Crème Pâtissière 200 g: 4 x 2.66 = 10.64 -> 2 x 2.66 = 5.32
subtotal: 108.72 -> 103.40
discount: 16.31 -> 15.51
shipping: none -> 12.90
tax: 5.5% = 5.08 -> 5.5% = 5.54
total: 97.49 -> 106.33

+---+

Exercise: Every line of the data above should be output exactly as written.

Solution to this task:
Crème Pâtissière 200 g: 4 x 2.66 = 10.64 -> 2 x 2.66 = 5.32
subtotal: 108.72 -> 103.40
discount: 16.31 -> 15.51
shipping: none -> 12.90
tax: 5.5% = 5.08 -> 5.5% = 5.54
total: 97.49 -> 106.33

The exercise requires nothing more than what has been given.